On October 2, 2022, psychedelic therapy training provider Fluence filed a trademark for the phrase “Psychedelic Harm Reduction and Integration.” In response to criticism of this decision, the organization has walked back their attempt to trademark the phrase.
When word spread about the attempted trademark, people online expressed surprise that Fluence would attempt to trademark such basic language. The terms “harm reduction” and “integration” are commonly used when discussing psychedelics and other drugs.
Harm reduction refers to practices, such as drug testing or having a trip sitter, which help lessen the chances of negative social and physical consequences of using drugs. Integration refers to intentional processing of emotions and experiences that come up while using a drug.
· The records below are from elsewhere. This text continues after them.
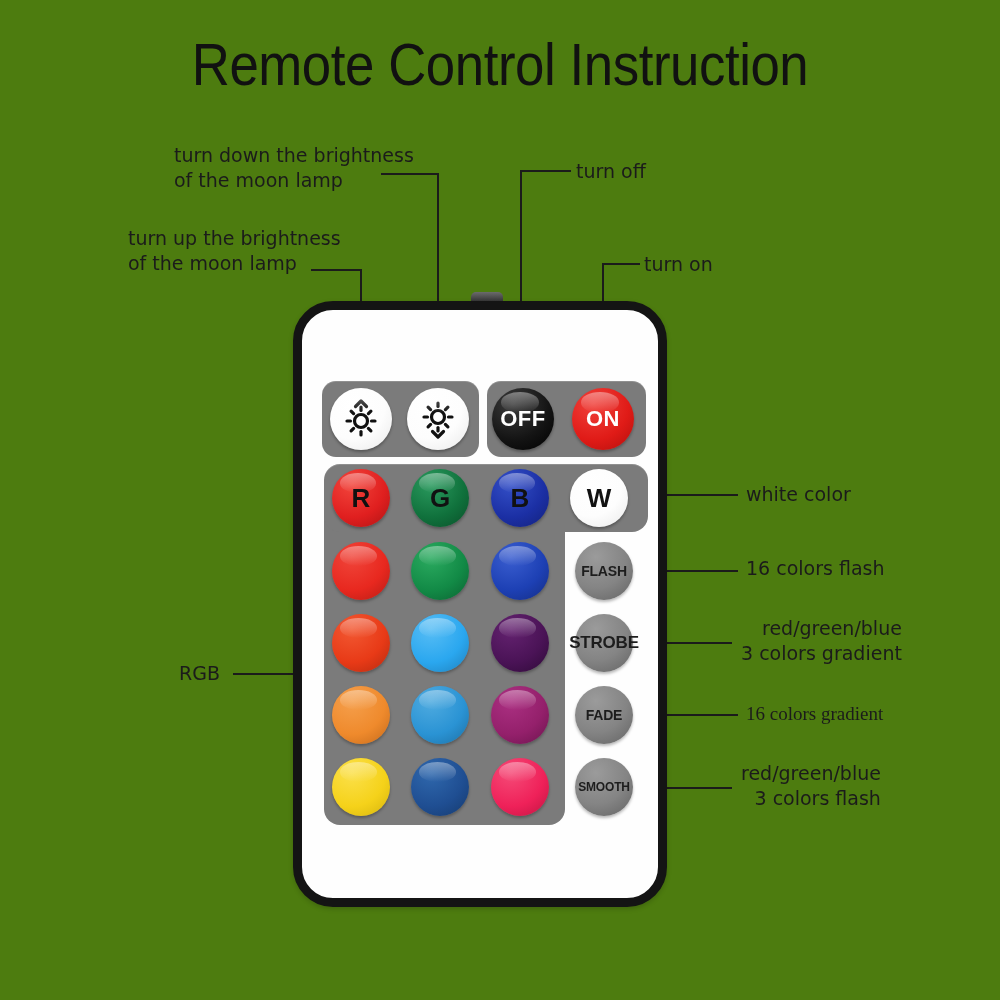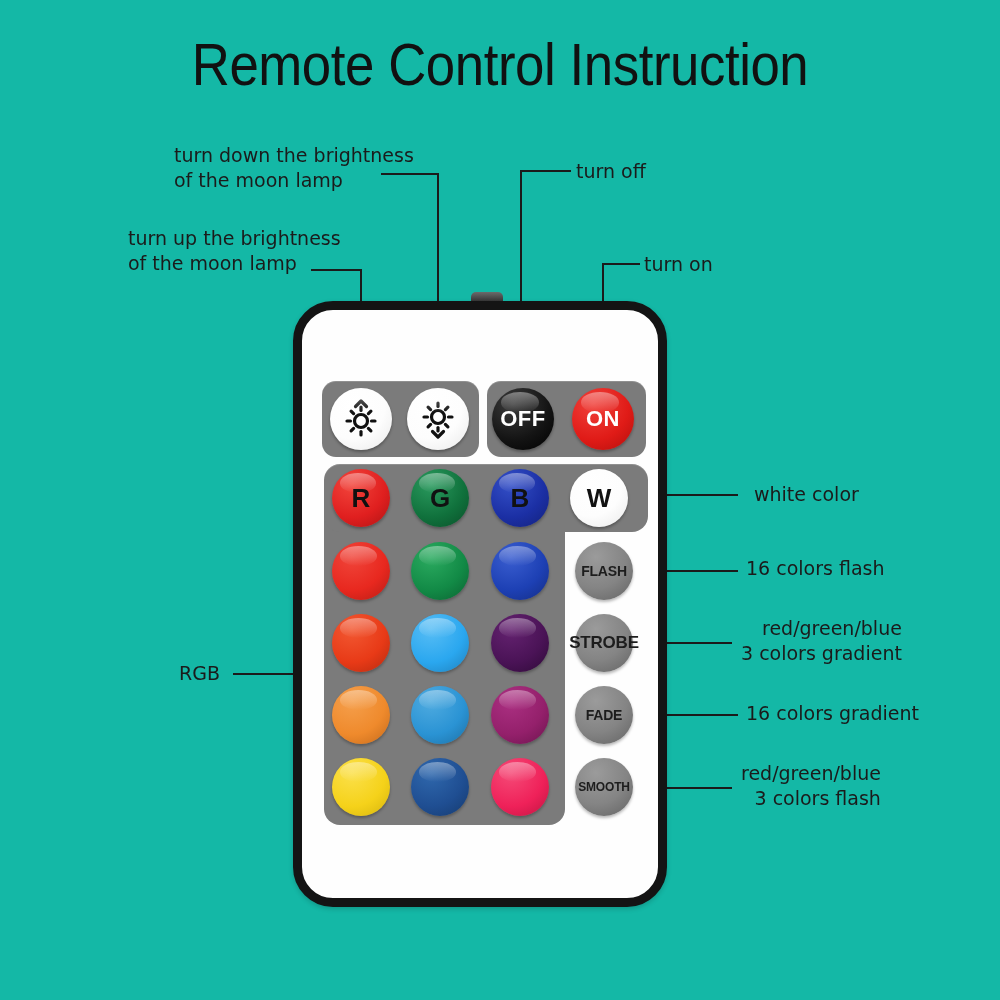"Remote Control Instruction" #stage { background: #14b8a6 -> #4d7c0f }
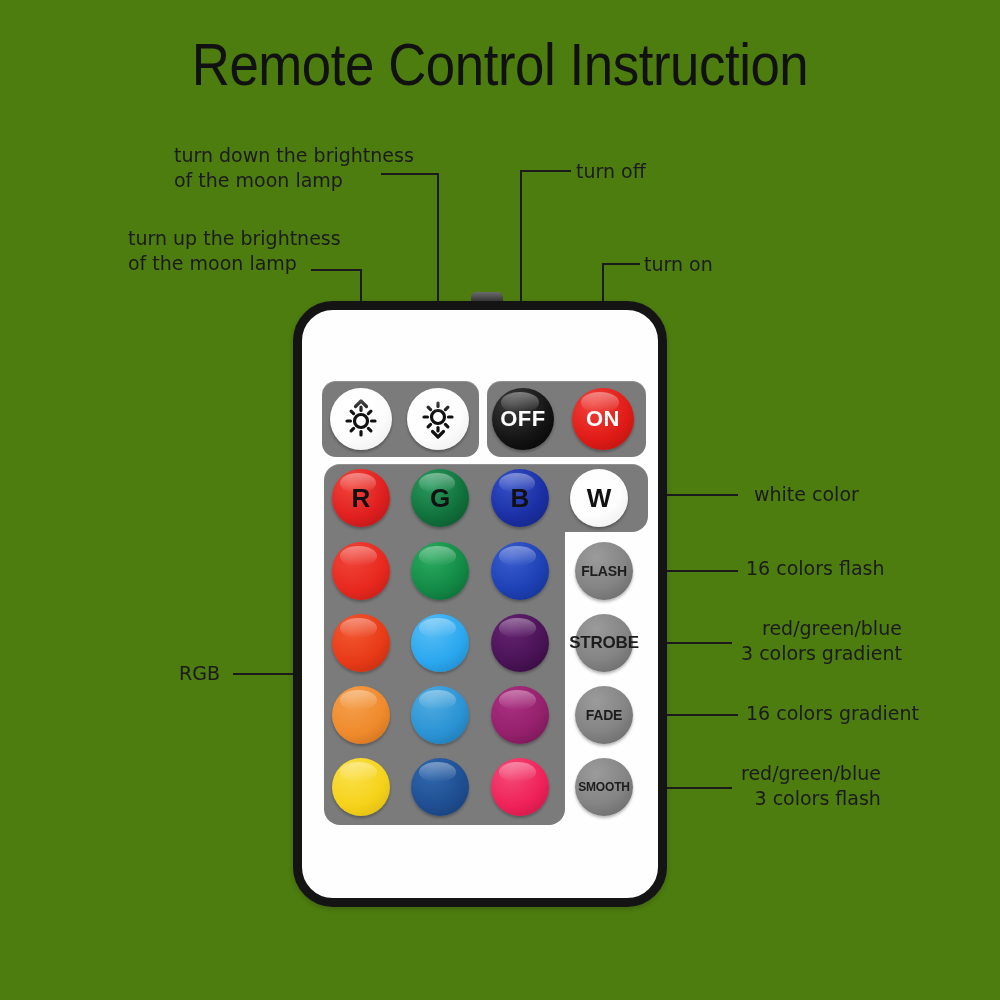"white color" div.anno { margin-left: 8px -> none }
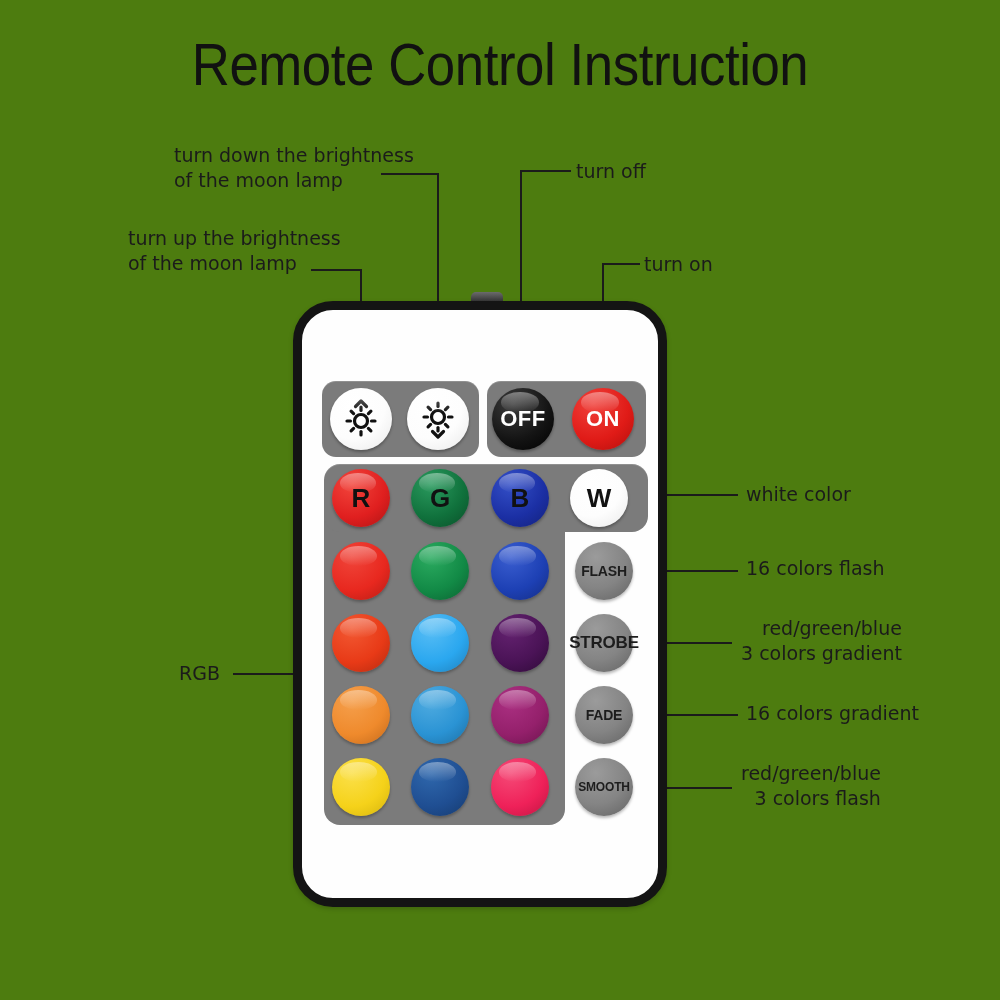"16 colors gradient" div.anno { font-family: none -> Liberation Serif, serif }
President of the Australian Psychedelic Society, Samuel Douglas, tweeted on October 26, “Everyone working in psychedelic harm reduction, give up and go home: @Fluencetraining has, apparently, trademarked ‘Psychedelic Harm Reduction and Integration’ – PHRI”. Douglas followed up with a note that the trademark appeared to still be pending.
It was not entirely clear that this trademark was pending, however, as Fluence had listed a certification course on its website called “Postgraduate Certificate in Psychedelic Harm Reduction and Integration”, which included the “” before the trademark was even filed in October.
Brad Burge, Fluence’s Director of Communication, claimed the trademark application was only intended to be used with Fluence’s specific training program and not intended to restrict others’ use of the terms “harm reduction” or “integration.”
“Fluence realizes [the trademark] may lead to confusion among practitioners who use these terms, or some combination of them, to describe their clinical practices,” Burge said. “Recognizing this, Fluence is in the process of revising its trademark application for a term with increased specificity and clarity.”
Why a training program composed of commonly used terms would require a trademark was not made explicit, but Burge followed up on November 1, stating, “As of today, Fluence has decided not to pursue a trademark for psychedelic harm reduction and integration as the name of its training program.”